● **EXERCISE INSTRUCTIONS**
If a line contains the word "indica", include it in the count; state how many such lines the listing has and nothing else.

━━━━━━━━━━

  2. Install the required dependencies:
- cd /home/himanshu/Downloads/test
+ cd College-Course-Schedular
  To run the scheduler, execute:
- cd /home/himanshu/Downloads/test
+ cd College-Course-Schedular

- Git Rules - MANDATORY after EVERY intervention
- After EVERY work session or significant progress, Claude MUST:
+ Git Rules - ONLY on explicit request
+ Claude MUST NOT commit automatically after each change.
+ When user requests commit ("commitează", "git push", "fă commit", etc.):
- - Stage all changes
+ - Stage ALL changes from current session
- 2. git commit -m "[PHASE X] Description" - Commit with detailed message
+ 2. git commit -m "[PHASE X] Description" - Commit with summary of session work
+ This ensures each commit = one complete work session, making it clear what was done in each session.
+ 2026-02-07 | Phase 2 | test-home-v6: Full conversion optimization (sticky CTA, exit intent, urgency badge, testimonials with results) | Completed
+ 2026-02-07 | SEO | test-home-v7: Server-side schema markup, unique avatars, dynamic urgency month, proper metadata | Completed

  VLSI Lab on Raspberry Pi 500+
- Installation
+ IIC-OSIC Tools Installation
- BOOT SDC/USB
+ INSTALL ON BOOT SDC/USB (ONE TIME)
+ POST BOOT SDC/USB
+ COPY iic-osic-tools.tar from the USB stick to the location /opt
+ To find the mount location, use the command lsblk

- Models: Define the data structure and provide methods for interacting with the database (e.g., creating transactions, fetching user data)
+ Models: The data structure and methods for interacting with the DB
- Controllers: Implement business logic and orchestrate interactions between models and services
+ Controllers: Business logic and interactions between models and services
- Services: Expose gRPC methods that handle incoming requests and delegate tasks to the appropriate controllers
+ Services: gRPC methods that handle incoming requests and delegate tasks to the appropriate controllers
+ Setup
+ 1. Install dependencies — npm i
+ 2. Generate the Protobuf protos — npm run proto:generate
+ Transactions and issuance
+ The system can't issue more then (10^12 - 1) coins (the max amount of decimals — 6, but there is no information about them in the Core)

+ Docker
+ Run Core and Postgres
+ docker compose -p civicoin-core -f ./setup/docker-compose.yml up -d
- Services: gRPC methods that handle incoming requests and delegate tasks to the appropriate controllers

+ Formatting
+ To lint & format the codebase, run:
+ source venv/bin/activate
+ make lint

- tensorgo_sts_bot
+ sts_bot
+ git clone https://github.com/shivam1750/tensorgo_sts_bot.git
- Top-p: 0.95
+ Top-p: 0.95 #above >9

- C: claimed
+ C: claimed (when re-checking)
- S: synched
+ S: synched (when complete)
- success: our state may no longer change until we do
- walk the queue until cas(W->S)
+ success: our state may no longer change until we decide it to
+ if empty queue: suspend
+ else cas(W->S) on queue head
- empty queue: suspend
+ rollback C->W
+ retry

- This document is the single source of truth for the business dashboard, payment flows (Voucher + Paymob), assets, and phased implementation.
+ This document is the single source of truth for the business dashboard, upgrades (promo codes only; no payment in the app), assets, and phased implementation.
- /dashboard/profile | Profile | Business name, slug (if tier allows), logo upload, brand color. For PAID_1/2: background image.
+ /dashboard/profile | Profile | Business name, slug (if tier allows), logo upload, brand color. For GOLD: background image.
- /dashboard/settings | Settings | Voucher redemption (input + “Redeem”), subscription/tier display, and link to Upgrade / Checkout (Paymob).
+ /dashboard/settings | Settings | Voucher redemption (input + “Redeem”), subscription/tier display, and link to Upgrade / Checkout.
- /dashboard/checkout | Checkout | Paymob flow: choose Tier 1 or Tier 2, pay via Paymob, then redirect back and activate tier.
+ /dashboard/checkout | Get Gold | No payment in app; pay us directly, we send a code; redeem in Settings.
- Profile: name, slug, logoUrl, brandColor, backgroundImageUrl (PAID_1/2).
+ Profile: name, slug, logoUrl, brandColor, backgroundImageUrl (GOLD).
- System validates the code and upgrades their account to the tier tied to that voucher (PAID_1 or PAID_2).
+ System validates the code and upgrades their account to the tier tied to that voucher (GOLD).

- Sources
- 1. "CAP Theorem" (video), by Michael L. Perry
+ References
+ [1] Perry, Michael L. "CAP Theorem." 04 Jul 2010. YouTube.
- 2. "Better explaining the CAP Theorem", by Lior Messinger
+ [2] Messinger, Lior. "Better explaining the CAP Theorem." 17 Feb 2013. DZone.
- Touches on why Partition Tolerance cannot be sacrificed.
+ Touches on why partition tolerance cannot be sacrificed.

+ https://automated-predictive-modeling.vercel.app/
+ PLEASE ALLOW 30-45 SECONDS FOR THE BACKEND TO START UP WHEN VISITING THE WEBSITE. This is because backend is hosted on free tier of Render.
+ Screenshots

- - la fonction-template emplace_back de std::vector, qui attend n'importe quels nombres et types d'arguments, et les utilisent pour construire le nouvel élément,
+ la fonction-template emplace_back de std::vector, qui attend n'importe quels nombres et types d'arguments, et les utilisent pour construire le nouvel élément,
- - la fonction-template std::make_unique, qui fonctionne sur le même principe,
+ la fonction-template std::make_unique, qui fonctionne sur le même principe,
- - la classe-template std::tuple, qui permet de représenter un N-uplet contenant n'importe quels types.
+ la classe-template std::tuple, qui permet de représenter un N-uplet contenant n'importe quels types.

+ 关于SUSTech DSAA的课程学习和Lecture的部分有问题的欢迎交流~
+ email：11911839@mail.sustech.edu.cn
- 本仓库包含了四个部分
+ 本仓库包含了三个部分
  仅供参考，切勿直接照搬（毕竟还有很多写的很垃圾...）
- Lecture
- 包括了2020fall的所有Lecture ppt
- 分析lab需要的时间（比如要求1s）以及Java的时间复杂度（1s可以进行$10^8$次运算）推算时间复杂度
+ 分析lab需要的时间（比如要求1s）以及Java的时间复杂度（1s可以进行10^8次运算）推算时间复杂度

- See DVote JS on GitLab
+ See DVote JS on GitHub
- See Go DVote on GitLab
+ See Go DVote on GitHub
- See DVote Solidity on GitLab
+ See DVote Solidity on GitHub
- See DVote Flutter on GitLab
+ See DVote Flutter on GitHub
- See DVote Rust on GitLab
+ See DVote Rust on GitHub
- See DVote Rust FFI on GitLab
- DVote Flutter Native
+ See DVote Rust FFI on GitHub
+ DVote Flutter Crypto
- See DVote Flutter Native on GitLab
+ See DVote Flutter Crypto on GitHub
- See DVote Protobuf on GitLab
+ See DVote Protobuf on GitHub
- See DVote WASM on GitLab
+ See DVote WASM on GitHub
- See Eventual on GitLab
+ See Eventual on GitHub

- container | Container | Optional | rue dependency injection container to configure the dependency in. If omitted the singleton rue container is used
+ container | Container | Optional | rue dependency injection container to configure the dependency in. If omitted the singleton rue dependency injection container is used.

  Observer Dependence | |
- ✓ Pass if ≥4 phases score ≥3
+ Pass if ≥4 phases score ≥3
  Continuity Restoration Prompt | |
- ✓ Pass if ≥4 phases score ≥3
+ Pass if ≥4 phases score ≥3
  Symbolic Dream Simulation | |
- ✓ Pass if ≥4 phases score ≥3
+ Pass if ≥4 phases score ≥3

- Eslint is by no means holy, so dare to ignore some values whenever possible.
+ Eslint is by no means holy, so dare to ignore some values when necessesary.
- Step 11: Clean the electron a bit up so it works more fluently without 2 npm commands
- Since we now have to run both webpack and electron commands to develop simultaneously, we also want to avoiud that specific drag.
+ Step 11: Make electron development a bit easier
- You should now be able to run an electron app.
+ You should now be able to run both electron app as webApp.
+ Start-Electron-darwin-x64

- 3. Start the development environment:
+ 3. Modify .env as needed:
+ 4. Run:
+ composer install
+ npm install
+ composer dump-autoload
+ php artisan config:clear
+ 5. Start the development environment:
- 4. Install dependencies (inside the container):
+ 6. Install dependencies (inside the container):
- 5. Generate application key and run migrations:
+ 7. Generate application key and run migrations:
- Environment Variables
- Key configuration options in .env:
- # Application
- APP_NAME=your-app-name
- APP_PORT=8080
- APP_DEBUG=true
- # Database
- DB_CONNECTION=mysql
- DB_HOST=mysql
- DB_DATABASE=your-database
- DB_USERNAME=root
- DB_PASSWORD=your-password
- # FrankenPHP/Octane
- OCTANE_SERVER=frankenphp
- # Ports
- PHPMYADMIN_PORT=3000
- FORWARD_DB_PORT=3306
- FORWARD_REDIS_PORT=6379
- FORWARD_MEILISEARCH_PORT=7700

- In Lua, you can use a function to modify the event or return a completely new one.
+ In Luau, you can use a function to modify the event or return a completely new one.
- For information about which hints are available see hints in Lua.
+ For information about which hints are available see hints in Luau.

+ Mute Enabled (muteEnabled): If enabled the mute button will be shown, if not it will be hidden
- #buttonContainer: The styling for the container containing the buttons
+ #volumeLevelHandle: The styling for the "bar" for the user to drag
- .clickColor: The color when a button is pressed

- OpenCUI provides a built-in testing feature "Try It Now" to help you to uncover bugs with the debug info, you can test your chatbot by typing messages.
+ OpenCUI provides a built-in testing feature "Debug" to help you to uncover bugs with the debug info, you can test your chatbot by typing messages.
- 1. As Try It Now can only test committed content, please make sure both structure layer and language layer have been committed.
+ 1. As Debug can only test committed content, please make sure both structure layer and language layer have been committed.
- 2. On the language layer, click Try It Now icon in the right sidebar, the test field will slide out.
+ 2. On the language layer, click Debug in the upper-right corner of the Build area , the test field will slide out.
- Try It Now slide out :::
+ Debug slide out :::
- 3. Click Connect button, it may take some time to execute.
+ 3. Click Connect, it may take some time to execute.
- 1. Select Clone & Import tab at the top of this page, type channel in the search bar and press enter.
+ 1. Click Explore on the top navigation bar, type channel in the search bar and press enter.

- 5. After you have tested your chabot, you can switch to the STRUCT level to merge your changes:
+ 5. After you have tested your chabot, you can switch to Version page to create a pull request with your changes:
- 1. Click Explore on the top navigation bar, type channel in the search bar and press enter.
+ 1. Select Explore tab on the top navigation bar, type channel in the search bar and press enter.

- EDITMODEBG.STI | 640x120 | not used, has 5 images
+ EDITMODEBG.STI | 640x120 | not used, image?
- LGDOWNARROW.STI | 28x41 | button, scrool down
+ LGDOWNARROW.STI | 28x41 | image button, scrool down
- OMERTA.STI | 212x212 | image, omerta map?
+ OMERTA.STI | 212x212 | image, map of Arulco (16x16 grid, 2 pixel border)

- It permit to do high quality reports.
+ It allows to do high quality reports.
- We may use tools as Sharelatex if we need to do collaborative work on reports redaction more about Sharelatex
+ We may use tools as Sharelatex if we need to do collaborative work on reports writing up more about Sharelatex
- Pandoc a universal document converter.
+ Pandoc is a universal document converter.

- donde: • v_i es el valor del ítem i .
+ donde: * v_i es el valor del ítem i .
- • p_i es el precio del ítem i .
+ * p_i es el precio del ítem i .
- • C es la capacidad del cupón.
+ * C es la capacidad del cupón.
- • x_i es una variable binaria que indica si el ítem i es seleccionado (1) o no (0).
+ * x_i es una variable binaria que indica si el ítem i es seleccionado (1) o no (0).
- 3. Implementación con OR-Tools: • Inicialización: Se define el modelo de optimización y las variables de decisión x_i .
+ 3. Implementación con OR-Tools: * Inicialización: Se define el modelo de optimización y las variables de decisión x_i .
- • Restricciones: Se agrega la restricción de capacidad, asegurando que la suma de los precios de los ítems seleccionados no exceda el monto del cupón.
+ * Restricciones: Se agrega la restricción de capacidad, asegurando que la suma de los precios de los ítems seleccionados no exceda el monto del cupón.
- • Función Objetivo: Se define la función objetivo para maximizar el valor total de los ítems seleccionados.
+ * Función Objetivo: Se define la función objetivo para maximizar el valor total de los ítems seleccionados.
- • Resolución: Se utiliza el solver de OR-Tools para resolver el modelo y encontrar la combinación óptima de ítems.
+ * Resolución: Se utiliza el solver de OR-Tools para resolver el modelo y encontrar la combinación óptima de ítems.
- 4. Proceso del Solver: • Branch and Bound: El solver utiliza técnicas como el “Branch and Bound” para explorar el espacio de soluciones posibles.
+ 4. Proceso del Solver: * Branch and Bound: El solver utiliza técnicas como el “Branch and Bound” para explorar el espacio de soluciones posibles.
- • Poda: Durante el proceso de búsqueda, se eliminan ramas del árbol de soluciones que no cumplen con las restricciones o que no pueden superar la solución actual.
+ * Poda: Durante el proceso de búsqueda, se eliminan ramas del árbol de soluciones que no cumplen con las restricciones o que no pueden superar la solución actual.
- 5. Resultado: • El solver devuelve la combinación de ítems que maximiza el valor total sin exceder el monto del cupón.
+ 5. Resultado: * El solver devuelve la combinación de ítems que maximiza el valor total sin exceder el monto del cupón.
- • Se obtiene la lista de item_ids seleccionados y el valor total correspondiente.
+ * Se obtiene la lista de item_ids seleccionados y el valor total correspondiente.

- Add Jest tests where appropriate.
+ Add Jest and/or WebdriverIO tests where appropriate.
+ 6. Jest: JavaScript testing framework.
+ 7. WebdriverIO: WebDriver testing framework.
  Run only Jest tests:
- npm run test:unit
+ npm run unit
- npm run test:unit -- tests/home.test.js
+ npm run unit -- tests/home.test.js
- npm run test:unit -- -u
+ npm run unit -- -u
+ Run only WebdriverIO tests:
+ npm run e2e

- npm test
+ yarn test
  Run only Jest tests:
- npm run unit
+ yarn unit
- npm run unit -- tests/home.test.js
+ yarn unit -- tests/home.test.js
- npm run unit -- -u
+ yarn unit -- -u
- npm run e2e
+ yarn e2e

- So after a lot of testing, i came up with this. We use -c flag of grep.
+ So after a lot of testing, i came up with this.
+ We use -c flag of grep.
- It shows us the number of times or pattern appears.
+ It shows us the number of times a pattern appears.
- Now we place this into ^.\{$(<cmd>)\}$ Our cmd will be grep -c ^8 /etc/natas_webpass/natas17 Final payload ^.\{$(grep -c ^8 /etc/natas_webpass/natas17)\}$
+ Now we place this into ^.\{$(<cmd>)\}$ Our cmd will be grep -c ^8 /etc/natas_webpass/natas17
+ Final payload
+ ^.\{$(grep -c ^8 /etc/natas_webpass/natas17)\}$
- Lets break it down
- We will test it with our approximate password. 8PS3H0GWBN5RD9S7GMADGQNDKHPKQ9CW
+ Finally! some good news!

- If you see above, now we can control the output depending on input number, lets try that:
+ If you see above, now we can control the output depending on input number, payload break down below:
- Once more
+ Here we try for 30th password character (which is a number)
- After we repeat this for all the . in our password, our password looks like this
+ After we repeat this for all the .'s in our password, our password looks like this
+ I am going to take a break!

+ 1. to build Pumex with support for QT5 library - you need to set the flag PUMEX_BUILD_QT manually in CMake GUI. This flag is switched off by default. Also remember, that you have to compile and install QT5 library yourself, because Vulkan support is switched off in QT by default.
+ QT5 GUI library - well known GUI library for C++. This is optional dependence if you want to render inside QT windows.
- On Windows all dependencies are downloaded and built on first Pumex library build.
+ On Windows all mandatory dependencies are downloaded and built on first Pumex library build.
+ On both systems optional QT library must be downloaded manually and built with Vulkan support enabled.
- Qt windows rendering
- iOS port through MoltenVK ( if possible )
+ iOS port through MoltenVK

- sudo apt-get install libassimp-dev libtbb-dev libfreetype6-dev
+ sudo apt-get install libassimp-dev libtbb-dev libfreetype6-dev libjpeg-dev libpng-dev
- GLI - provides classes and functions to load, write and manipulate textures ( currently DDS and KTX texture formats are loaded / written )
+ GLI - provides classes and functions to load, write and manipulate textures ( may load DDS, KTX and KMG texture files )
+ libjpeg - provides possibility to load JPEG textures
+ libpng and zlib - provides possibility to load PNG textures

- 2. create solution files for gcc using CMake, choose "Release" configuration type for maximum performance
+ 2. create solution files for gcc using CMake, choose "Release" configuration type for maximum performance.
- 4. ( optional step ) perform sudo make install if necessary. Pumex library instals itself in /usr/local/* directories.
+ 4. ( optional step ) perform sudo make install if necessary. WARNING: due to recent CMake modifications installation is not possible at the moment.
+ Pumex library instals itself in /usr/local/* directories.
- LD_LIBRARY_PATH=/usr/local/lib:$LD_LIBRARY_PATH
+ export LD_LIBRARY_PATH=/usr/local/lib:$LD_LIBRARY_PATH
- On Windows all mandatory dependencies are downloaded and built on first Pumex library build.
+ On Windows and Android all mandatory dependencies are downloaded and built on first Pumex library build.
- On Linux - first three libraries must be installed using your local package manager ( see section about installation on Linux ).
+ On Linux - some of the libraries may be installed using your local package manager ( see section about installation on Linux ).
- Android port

━━━━━━━━━━

● **EXERCISE OUTPUT**
2